By Qihua
PolarDB-X V2.4 supports the column-oriented storage query acceleration. It builds a mature column-oriented storage SQL engine on the low-cost OSS storage base to provide superior performance, higher cost-effectiveness, and query acceleration capabilities for query analysis.
In PolarDB-X, to build HTAP capabilities, the Compute Node (CN) and the Columnar work together to realize an efficient data processing and storage system. Compute nodes play an important role in query and transaction management, while columnars focus on column-oriented storage and access optimization of data.
In this collaborative architecture, DDL (Data Definition Language) operations face a series of challenges: how to maintain schema synchronization between CN and Columnar and ensure complete data consistency; how to properly handle potential schema asymmetry caused by binlog transmission delay; how to ensure that column-oriented storage always returns data based on the latest schema when performing SQL accelerated queries.
To effectively address these challenges, we designed the database Multi Schema Evolution process in the column-oriented storage engine so that the schema fully supports Instant DDL. This solution takes into account the data delay issues between CN and Columnar, ensuring the consistency of data versions, and thereby maintaining the overall stability and reliability of the system.
The above figure shows the overall architecture of the PolarDB-X product:
• Global Meta Service (GMS): provides distributed metadata and a global timestamp distributor named Timestamp Oracle (TSO) and maintains Meta information such as Table/Schema and Statistic. GMS also maintains security information such as accounts and permissions.
• Compute Node (CN): provides a distributed SQL engine that contains core optimizers and executors. A CN uses a stateless SQL engine to provide distributed routing and computing and uses the two-phase commit protocol (2PC) to coordinate distributed transactions. A CN also executes DDL operations in a distributed manner and maintains global indexes.
• Data Node (DN): provides a data storage engine. A DN uses Paxos to provide highly reliable storage services and uses multiversion concurrency control (MVCC) for distributed transactions. A DN also provides the pushdown computation feature to push down operators such as Project, Filter, Join, and Agg in distributed systems, and supports local SSDs and shared storage.
• Change Data Capture (CDC): provides a primary/secondary replication protocol that is compatible with MySQL. The primary/secondary replication protocol is compatible with the protocols and data formats that are supported by MySQL binlogs. A CDC uses the primary/secondary replication protocol to exchange data.

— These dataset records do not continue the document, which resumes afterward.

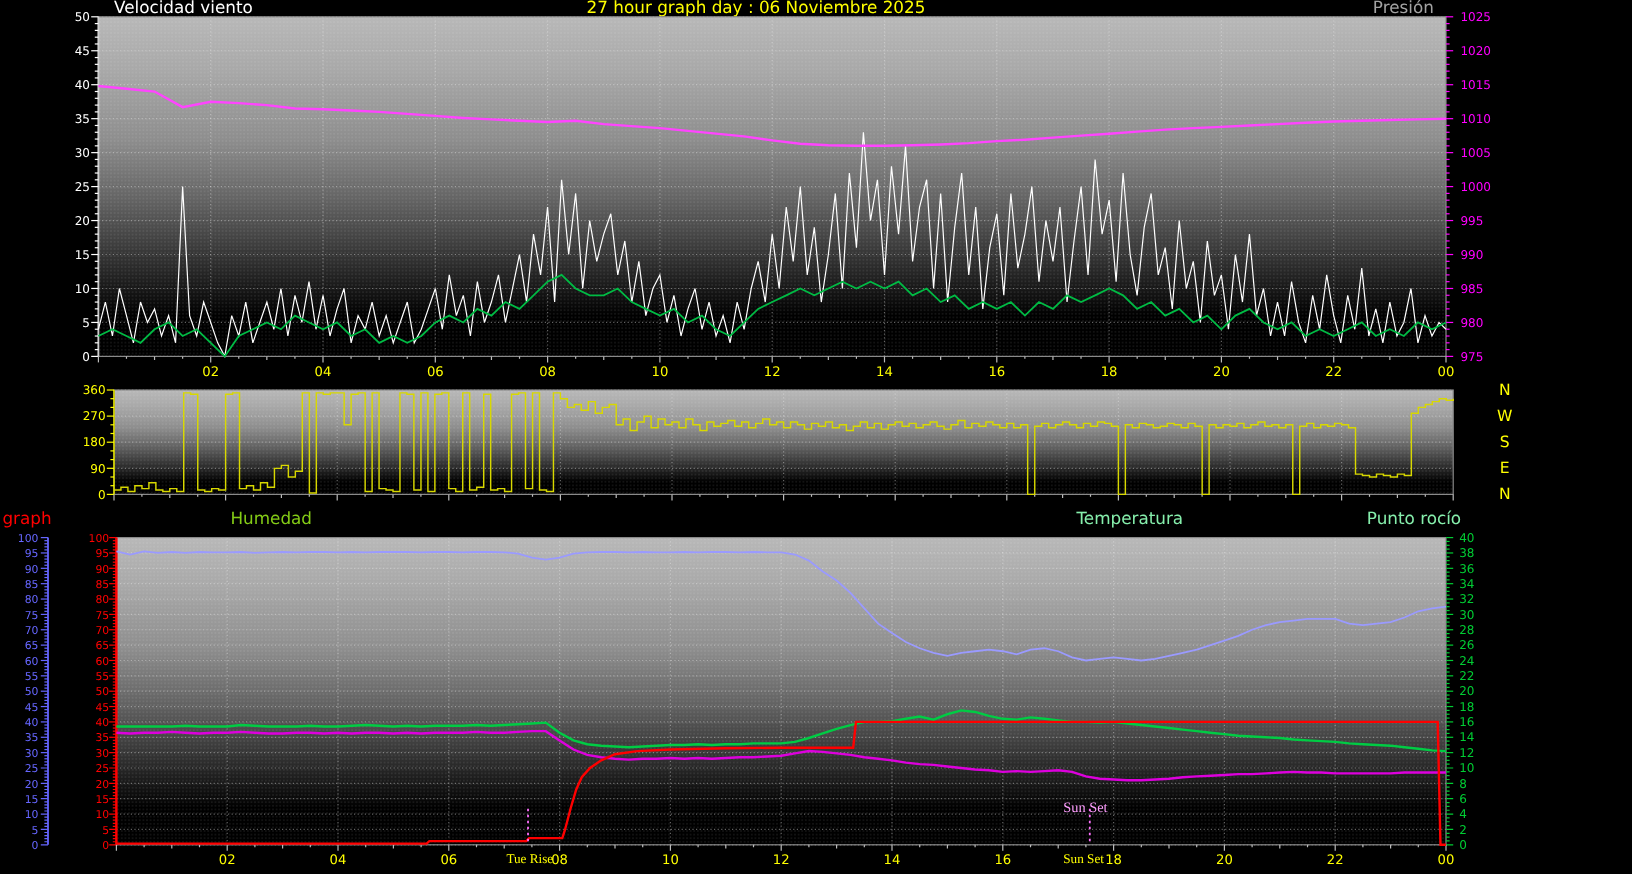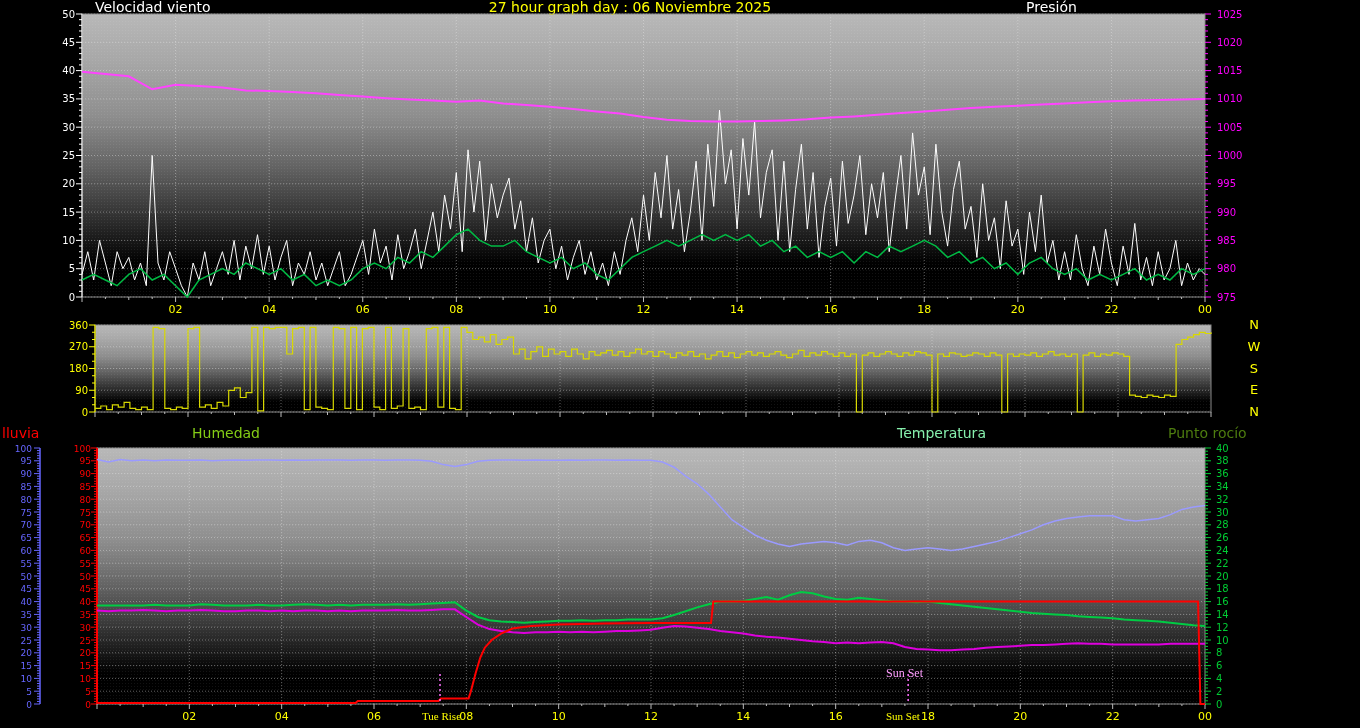--- a/index.html
+++ b/index.html
@@ -24,7 +24,7 @@
 
 <div class="hdr" style="left:95px;color:#ffffff">Velocidad viento</div>
 <div class="hdr" style="left:0;width:1260px;text-align:center;color:#ffff00">27 hour graph day : 06 Noviembre 2025</div>
-<div class="hdr" style="left:1026px;color:#ffffff">Presión</div>
+<div class="hdr" style="left:1144px;color:#a3a3a3">Presión</div>
 
 <div class="legend" style="left:2px;color:#ff0000">lluvia</div>
 <div class="legend" style="left:192px;color:#84cc16">Humedad</div>

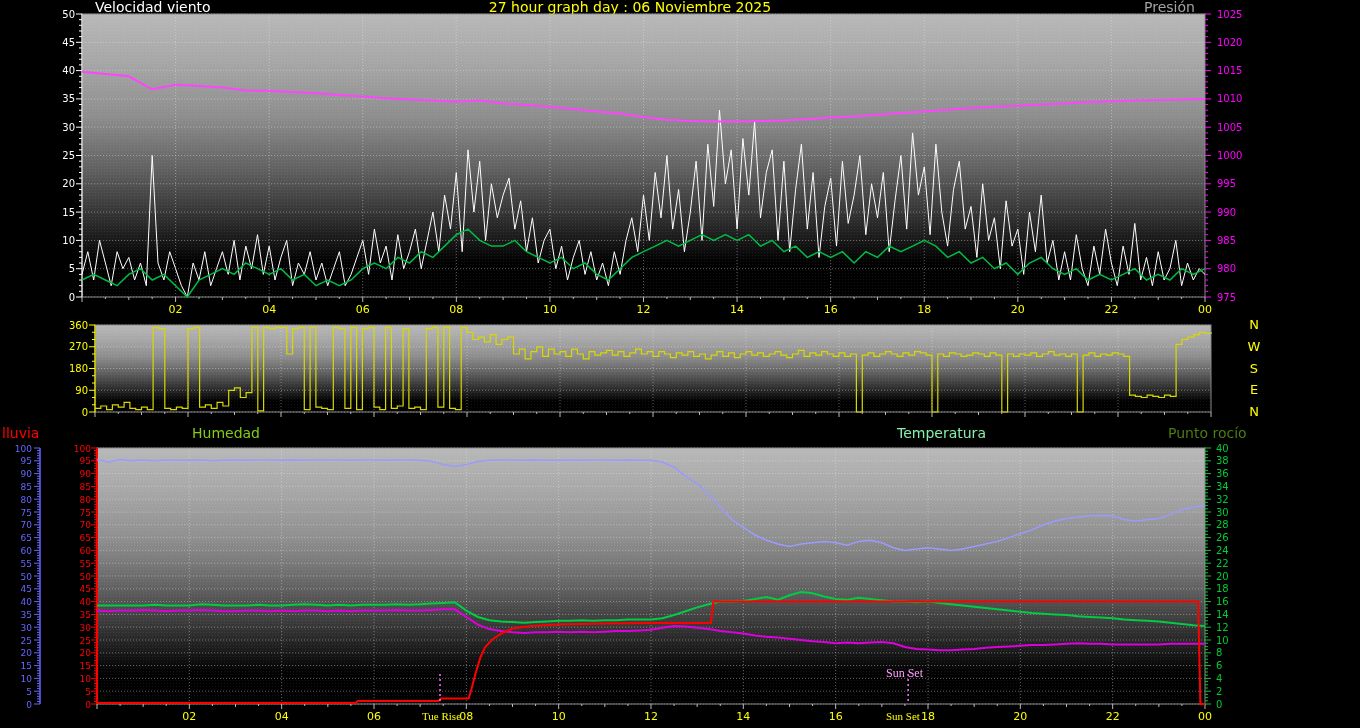--- a/index.html
+++ b/index.html
@@ -26,7 +26,7 @@
 <div class="hdr" style="left:0;width:1260px;text-align:center;color:#ffff00">27 hour graph day : 06 Noviembre 2025</div>
 <div class="hdr" style="left:1144px;color:#a3a3a3">Presión</div>
 
-<div class="legend" style="left:2px;color:#ff0000">lluvia</div>
+<div class="legend" style="left:2px;color:#ff0000">graph</div>
 <div class="legend" style="left:192px;color:#84cc16">Humedad</div>
 <div class="legend" style="left:897px;color:#86efac">Temperatura</div>
 <div class="legend" style="left:1168px;color:#4d7c0f">Punto rocío</div>

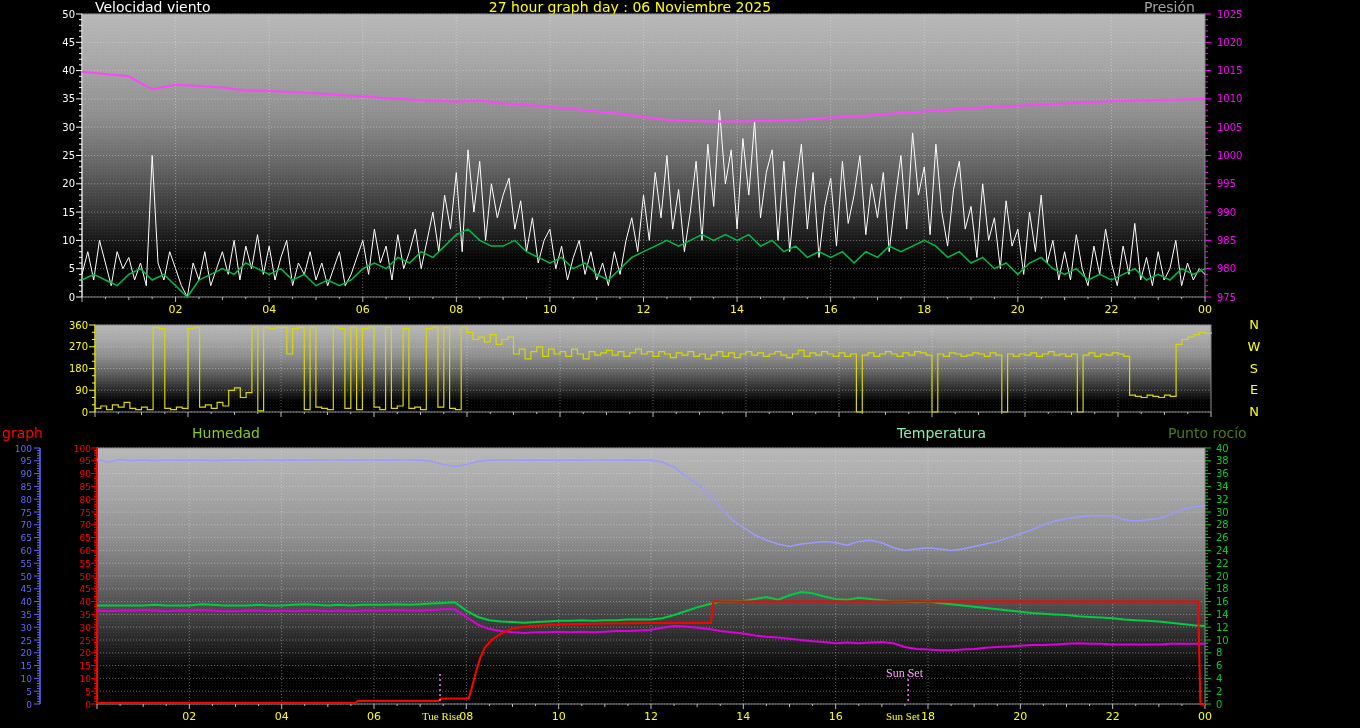--- a/index.html
+++ b/index.html
@@ -29,7 +29,7 @@
 <div class="legend" style="left:2px;color:#ff0000">graph</div>
 <div class="legend" style="left:192px;color:#84cc16">Humedad</div>
 <div class="legend" style="left:897px;color:#86efac">Temperatura</div>
-<div class="legend" style="left:1168px;color:#4d7c0f">Punto rocío</div>
+<div class="legend" style="left:1139px;color:#86efac">Punto rocío</div>
 
 <div class="sunlab" style="left:886px;top:666px;font-size:12px;color:#ff9fff">Sun Set</div>
 <div class="sunlab" style="left:422px;top:710px">Tue Rise</div>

• Columnar: provides persistent columnar indexes and maintains and updates columnar indexes in real time based on changes recorded in distributed transaction binlogs to facilitate efficient analytical query processing. By leveraging object storage and working in tandem with CNs, a columnar node provides the scalability required for real-time updates and the capability to execute snapshot-consistent queries.
Imagine that your life is changing over time; you might change jobs and domiciles, or even have new family members. To adapt to these changes, you will make changes to your home, such as transforming the study into a baby room or adding a new workroom. You may not want to move to a new house for every little change.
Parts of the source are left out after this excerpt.